I am afraid that I do not know what bulbs your older series OB use.
Steve
'98 to '99 = single 9007
'00 to '04 = H1 low / 9005 hi
DaveM
Now Sandy is merely "dirty", I swear she needs a 2nd wash.
-juice
Greg
Sounds like a trooper rear end without the limited slip additive. Going to dealer wednesday to have it looked at.
Anyone know what type of limited slip the wrx has in the rear?
Don
The flakes that are coming off are the metallic titanium. Underneath is paint that is almost the same color, but not quite, and seems to have a "grainier" metallic flake to it.
Does anyone know if that "grainier" paint is some sort of underlayer, perhaps a paint layer between primer and the titanium color layer? Or, perhaps, it is the primer?
If the flakes are just the clearcoat flaking off, would the flakes look like I have described or would they actually be clear?
I bought this car in March 2003 from the original owner -- the paperwork and a Carfax confirm that he was the only owner. But is it possible this is a replacement bumper (or the original that was repainted) and the new paint is now flaking off? He didn't tell me anything like that was done, and did not mention any accidents, and Carfax would not note any accidents that did not result in a title change (i.e., car was totalled by insurance). And, no other parts of the car show even the slightest indication of any accident, although it is possible something happened just to the front bumper.

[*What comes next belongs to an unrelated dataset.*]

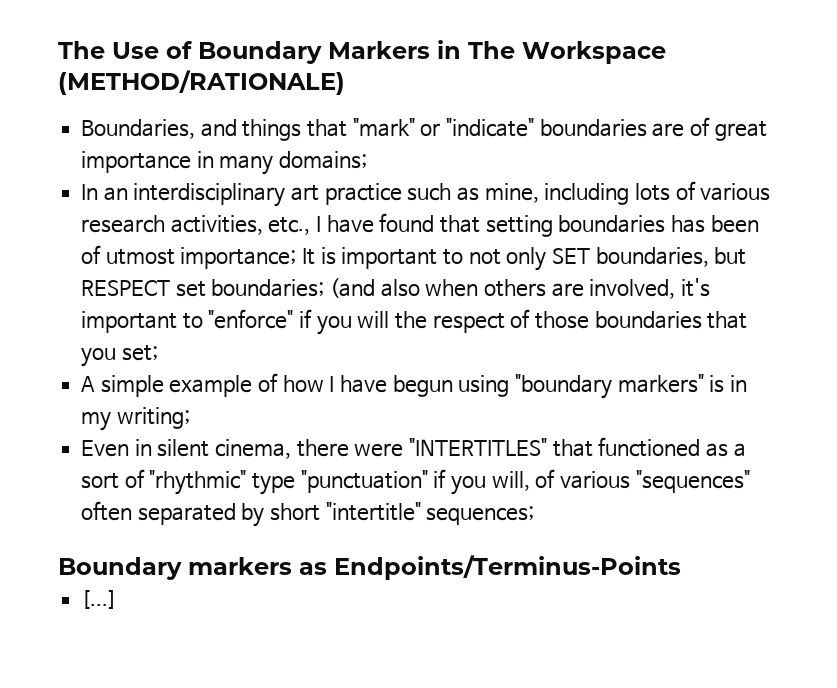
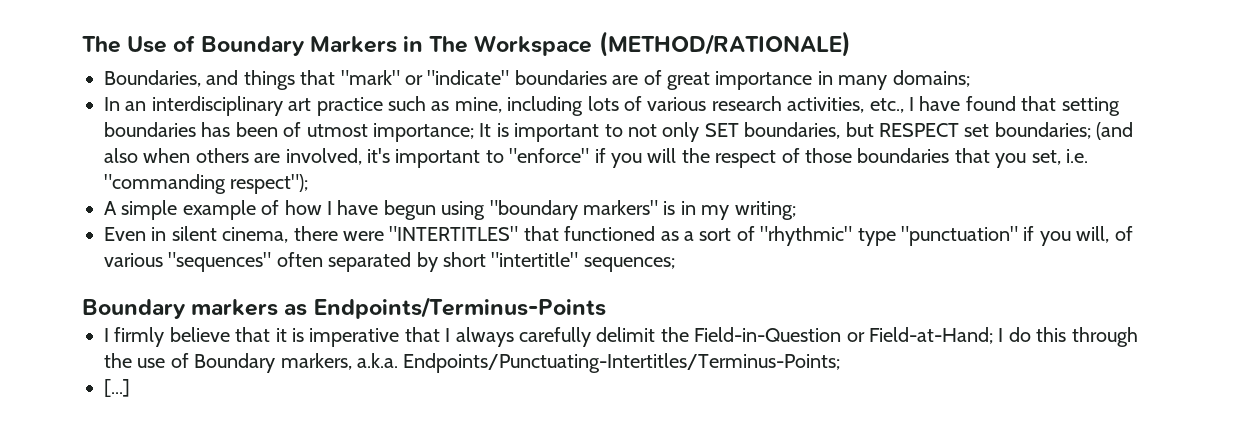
- In an interdisciplinary art practice such as mine, including lots of various research activities, etc., I have found that setting boundaries has been of utmost importance; It is important to not only SET boundaries, but RESPECT set boundaries; (and also when others are involved, it's important to "enforce" if you will the respect of those boundaries that you set;
+ In an interdisciplinary art practice such as mine, including lots of various research activities, etc., I have found that setting boundaries has been of utmost importance; It is important to not only SET boundaries, but RESPECT set boundaries; (and also when others are involved, it's important to "enforce" if you will the respect of those boundaries that you set, i.e. "commanding respect");
+ I firmly believe that it is imperative that I always carefully delimit the Field-in-Question or Field-at-Hand; I do this through the use of Boundary markers, a.k.a. Endpoints/Punctuating-Intertitles/Terminus-Points;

The rest of the car is in excellent condition. There are some chips in the rear bumper, but those are chips due to getting nicked or hit (teenage son and his Scout buddies loading and unloading gear into or out of the car) or along the edge of the unpainted black ribbed section, and not the same type of flaking as on the front.
If the front bumper flaking continues, it will soon look pretty bad and will need repainting or replacement. But the entire layer of flaking paint would have to come off or be taken off or else repainting would not work. As for replacement, do the replacement bumper covers come already painted? Unlikely, but since all OBs have the titanium painted bumpers (before going to the monochrome look this year), I thought they might come painted.
Any ideas or words of wisdom?
--K9Leader
B
In this area, for R&R the bumper plus prep plus repaint is around 300.00, give or take.
Larry
K9Leader: very, very likely a re-paint. If you know the original owner, many body shops do offer a lifetime guarantee, so they might re-do it for you.
My '91 Escort re-paint peeled like crazy, even my '93 Miata has a couple of small spots that are peeling so I have to take it back to the body shop.
-juice
It's not like this type of bumper appeared yesterday; I had a 1972 Firebird with a rubber bumper- I used an additive when I repainted it. The paint never peeled off.
These bumpers have been around for over 30 years now; why can't people seem to be able to paint them properly?
With my Escort, it was just the clear coat peeling off.
-juice
If the original owner will now admit to the replacement/repaint (and, therefore, acknowledging that he lied to me by withholding that info during the sale), I may be able to go to the shop that did the work, and maybe they will honor a guarantee. More likely, they will say there was no guarantee, or that it did not transfer when I bought the car, or that it was only good for X period of time (and, of course, it is now X+). Even beyond that, though, is that the original owner lives an hour away, so my dealing with whatever shop he used would be an almost long-distance affair. I'm not sure it is worth that headache.
I have a shop locally that I trust, so I may take it there to see what they think, and see what it would cost to re-repaint this one (with appropriate prepping and stripping) as well as to paint a new one. Ah, another thing to add to the ever-expanding "To Do" list!
--K9Leader
Ken
Add to this above freezing is when salt does its most deadly work on the car, you might just as well drive it in the sea for about a month each year.
Cheers Pat.
-juice
The weather will look warm enough to wash/rinse Pebbles this Sunday.
-Dave
;-)
Eric
Jim
Background: '02 OBW w/ H1 lowbeams. This is a very simple two terminal single axial filament 55w bulb. US DOT regulations limit this to about 1350 lumins output, but European ECE rated bulbs of this form factor are apparently rated higher. But I have not been able to find an exact value for this. Also popular in Europe are so called +30% and +50% premium bulbs, available in this size. The Philips "Vision Plus" and the Sylvania/Osram "SilverStar" fall into this category, although one source says that the SilverStar sold in the USA (DOT compliant) is not the same as the ECE product that rates about the same as the Vision Plus.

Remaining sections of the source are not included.